Juros transformam crédito em mecanismo de aprisionamento financeiro
O principal agravante do cenário é o custo do crédito no Brasil. Com a taxa Selic elevada e spreads bancários entre os maiores do mundo, o valor final pago pelos consumidores cresce rapidamente mesmo em dívidas relativamente pequenas.
Segundo o levantamento citado na reportagem original, os juros do crédito rotativo do cartão podem ultrapassar 400% ao ano em alguns casos. Isso faz com que dívidas inicialmente pequenas se transformem rapidamente em valores praticamente impagáveis para famílias de baixa renda.
A consequência é a formação de um ciclo contínuo de refinanciamentos, parcelamentos sucessivos e uso de novos empréstimos para quitar débitos anteriores. O crédito deixa de funcionar como ferramenta emergencial de organização financeira e passa a operar como mecanismo permanente de sobrevivência econômica.
Famílias mais pobres concentram impacto da inadimplência
O peso maior recai justamente sobre as famílias de menor renda. Segundo os dados apresentados, o índice de inadimplência chega a 38,2% entre brasileiros que recebem até três salários mínimos.
Isso acontece porque essas famílias possuem menor margem de proteção financeira diante do aumento do custo de vida. Pequenas oscilações em alimentação, saúde, transporte ou energia já comprometem parcelas significativas do orçamento mensal.
Nesse contexto, o crédito passa a ser utilizado não para consumo extraordinário, mas para cobrir necessidades básicas imediatas. O resultado é que milhões de brasileiros começam a financiar a própria sobrevivência cotidiana através de juros extremamente elevados.
Cartão de crédito virou extensão artificial da renda
O cartão de crédito ocupa posição central dentro dessa engrenagem de endividamento. Em vez de funcionar apenas como instrumento de compra parcelada, ele passou a operar como complemento artificial da renda mensal de parte significativa da população brasileira.

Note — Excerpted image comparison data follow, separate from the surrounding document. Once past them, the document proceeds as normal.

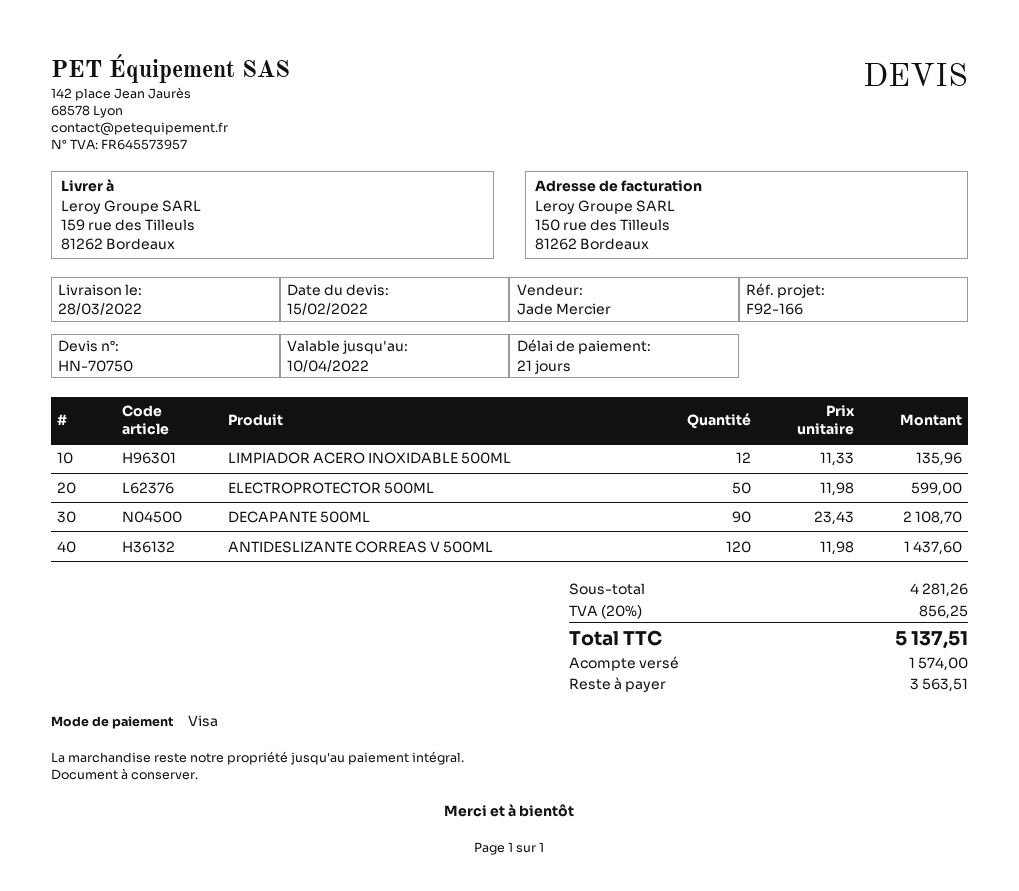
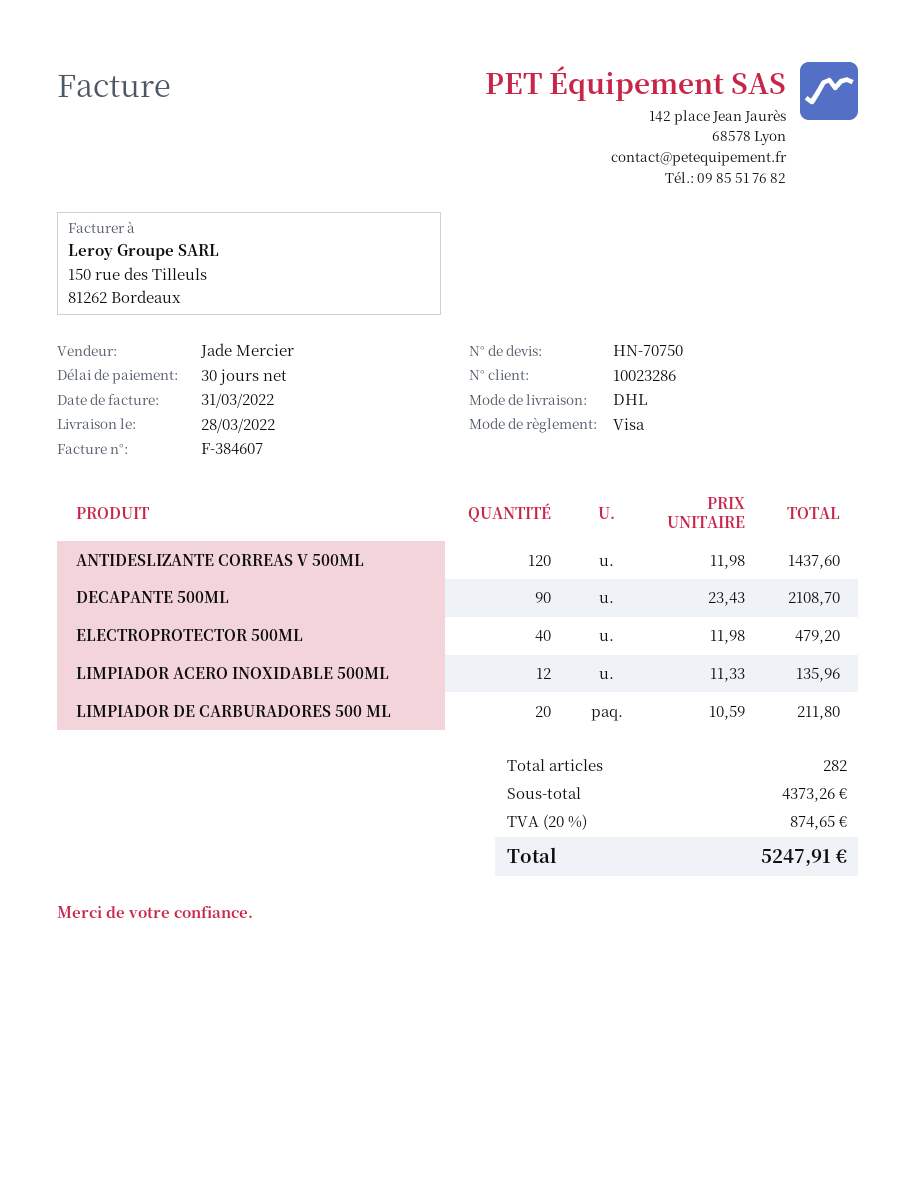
payment terms: 21 days -> 30 days
ELECTROPROTECTOR 500ML: 50 x 11.98 = 599.00 -> 40 x 11.98 = 479.20
LIMPIADOR DE CARBURADORES 500 ML: none -> 20 x 10.59 = 211.80
subtotal: 4281.26 -> 4373.26
tax: 20% = 856.25 -> 20% = 874.65
total: 5137.51 -> 5247.91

Quando salários não acompanham o custo de vida, o limite do cartão vira extensão temporária do orçamento doméstico. O problema é que essa compensação ocorre através de juros extremamente altos, sobretudo quando o consumidor entra no rotativo ou atrasa pagamentos mínimos.
A longo prazo, isso produz um efeito corrosivo sobre a renda familiar. Quanto maior a parcela comprometida com juros, menor a capacidade de reorganização financeira futura.
Governo aposta em renegociação para conter avanço da crise
Diante do aumento da inadimplência, o governo federal lançou o programa Novo Desenrola Brasil, voltado à renegociação de dívidas de famílias, estudantes e pequenos empreendedores. A iniciativa prevê descontos que podem chegar a 90% dos débitos, além de possibilidade de utilização do FGTS para abatimento parcial das dívidas.
O objetivo oficial é reduzir o número de inadimplentes e devolver capacidade de acesso ao crédito para parte da população atualmente excluída do sistema financeiro tradicional.
Mesmo assim, economistas apontam que renegociação resolve apenas parte do problema enquanto persistirem juros elevados, baixa renda média e forte dependência das famílias em relação ao crédito para manutenção do consumo básico.
Brasil se aproxima de modelo permanente de endividamento social
O avanço recorde das dívidas revela uma mudança estrutural no funcionamento econômico brasileiro. O crédito deixou de ser exceção emergencial e passou a ocupar espaço permanente dentro da organização financeira das famílias.
Cada vez mais brasileiros vivem em uma espécie de orçamento antecipado, no qual parte relevante da renda futura já nasce comprometida com parcelas, juros e refinanciamentos acumulados.
O problema é que esse modelo cria uma sociedade financeiramente fragilizada, com baixa capacidade de poupança, alto nível de ansiedade econômica e dependência contínua do sistema de crédito para sustentar necessidades básicas.
No fundo, o crescimento do endividamento revela algo maior do que simples descontrole financeiro individual. Ele expõe um país onde milhões de pessoas já não conseguem manter o próprio padrão mínimo de sobrevivência sem recorrer permanentemente à dívida.